2. Affected User Base:
- Samba installations configured with the 'ad' idmapping backend will be unable to provide SMB services for domains after the Microsoft update. Users not utilizing this configuration will not be impacted and do not need to take any action.
3. Bug Fixes in 4.22.3:
- The release addresses several bugs, including:
- The inability of `samba-tool` to add users to groups with names exactly 16 characters long.
- Issues related to security hardening that locks out certain Netlogon calls.
- Startup messages from RPC daemons that clutter log files.
Community Engagement and Reporting:
Users are encouraged to discuss the release on the samba-technical mailing list or join the relevant matrix room or IRC channel. Feedback is vital for addressing any issues that arise, and bug reports should be filed in the Samba Bugzilla database.
Download and Support:
The uncompressed tarballs and patch files for Samba 4.22.3 are available for download on the Samba website, with the release notes providing additional context and information.
Conclusion:
As Samba 4.22.3 is rolled out, users, particularly those in mixed Windows and Samba environments, should prepare for the upcoming Microsoft update and ensure their configurations are compatible to avoid service disruptions.
For further details, users can visit the following links:
- [Download Samba 4.22.3](https://download.samba.org/pub/samba/stable/)
- [Release Notes for Samba 4.22.3](https://www.samba.org/samba/history/samba-4.22.3.html)

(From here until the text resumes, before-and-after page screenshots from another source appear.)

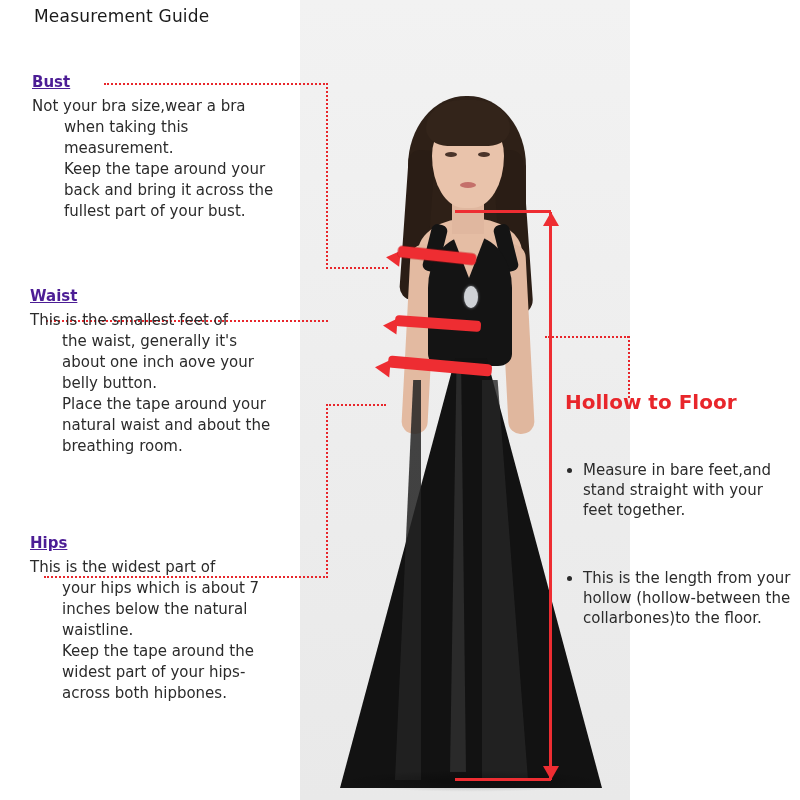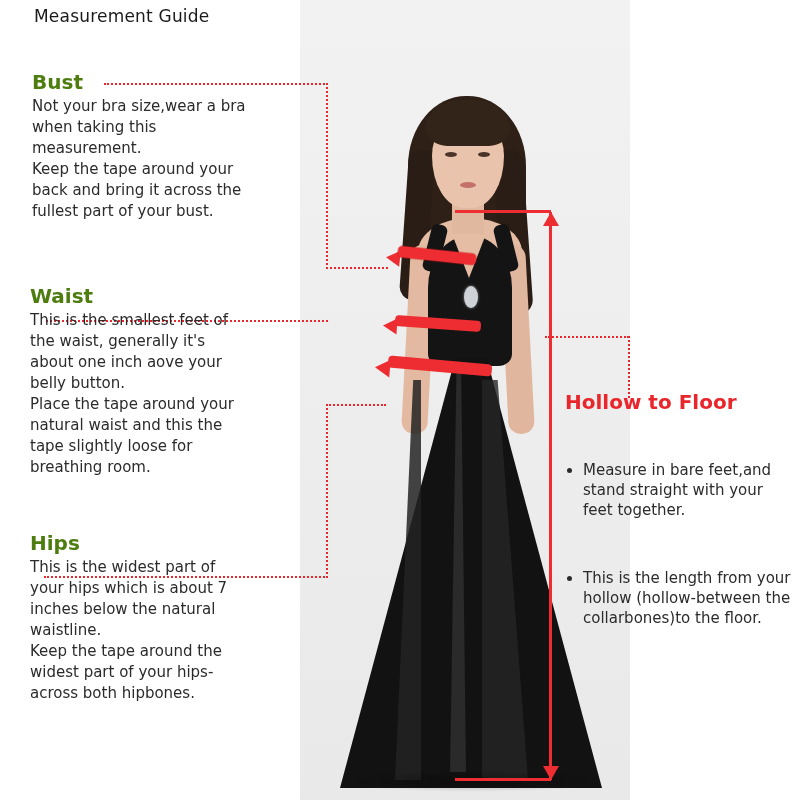"Bust" .section .heading { color: #4d7c0f -> #4c1d95; font-size: 20px -> 15px; text-decoration: none -> underline }
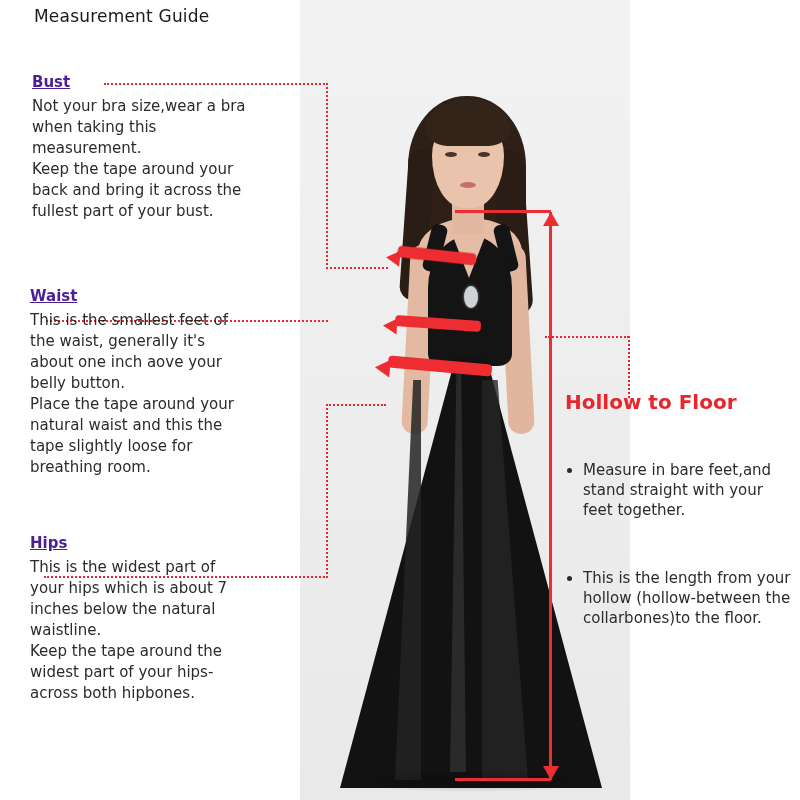"when taking this" .section p + p { margin-left: none -> 32px }
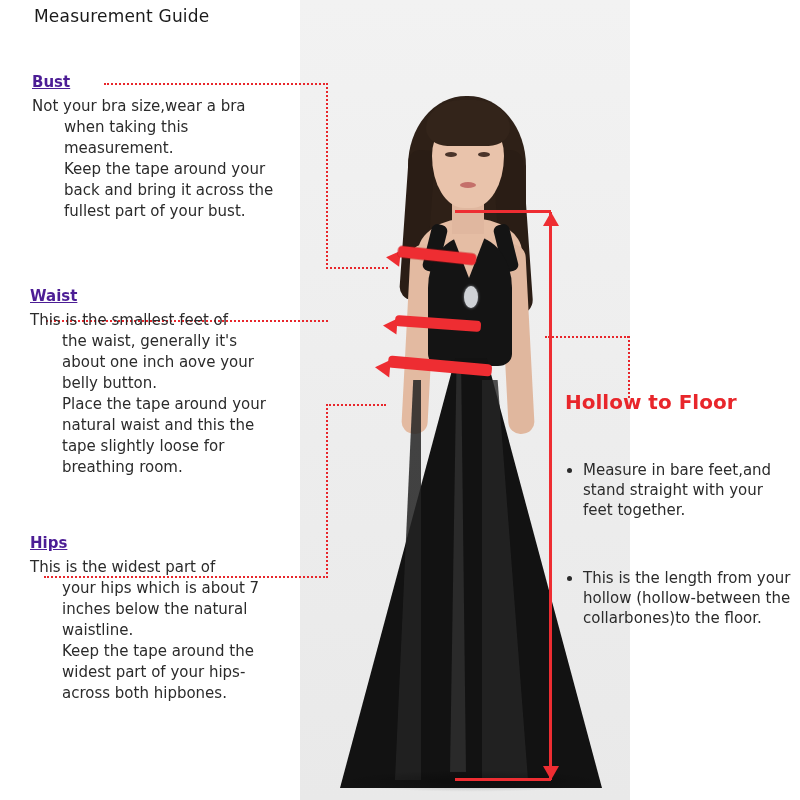"natural waist and this the" p { text: this -> about }
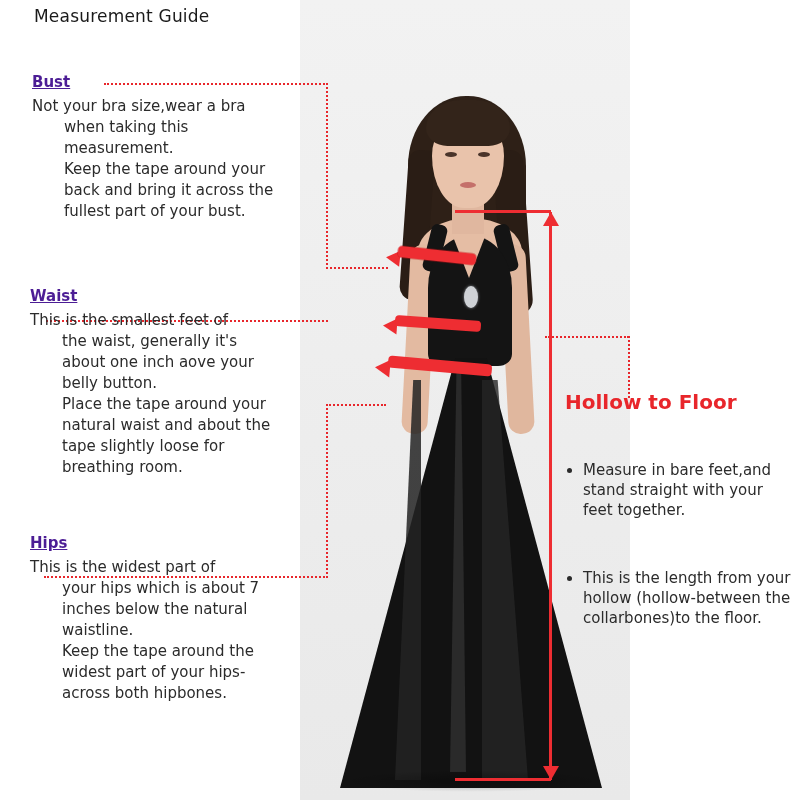"tape slightly loose for" p { html: <p>tape slightly loose for</p> -> none }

- [Samba Bugzilla](https://bugzilla.samba.org/)
Enjoy!
The Samba Tea
Samba 4.22.3 released
Samba 4.22.3 has been released. The update introduces a modification to the Microsoft RPC Netlogon protocol, enhancing access checks for a specific set of RPC requests. Samba installations functioning as member servers within Windows AD domains will be impacted if they are set up to utilize the 'ad' idmapping backend. Current versions of Samba with the affected configuration will cease to operate correctly following the implementation of the Microsoft update.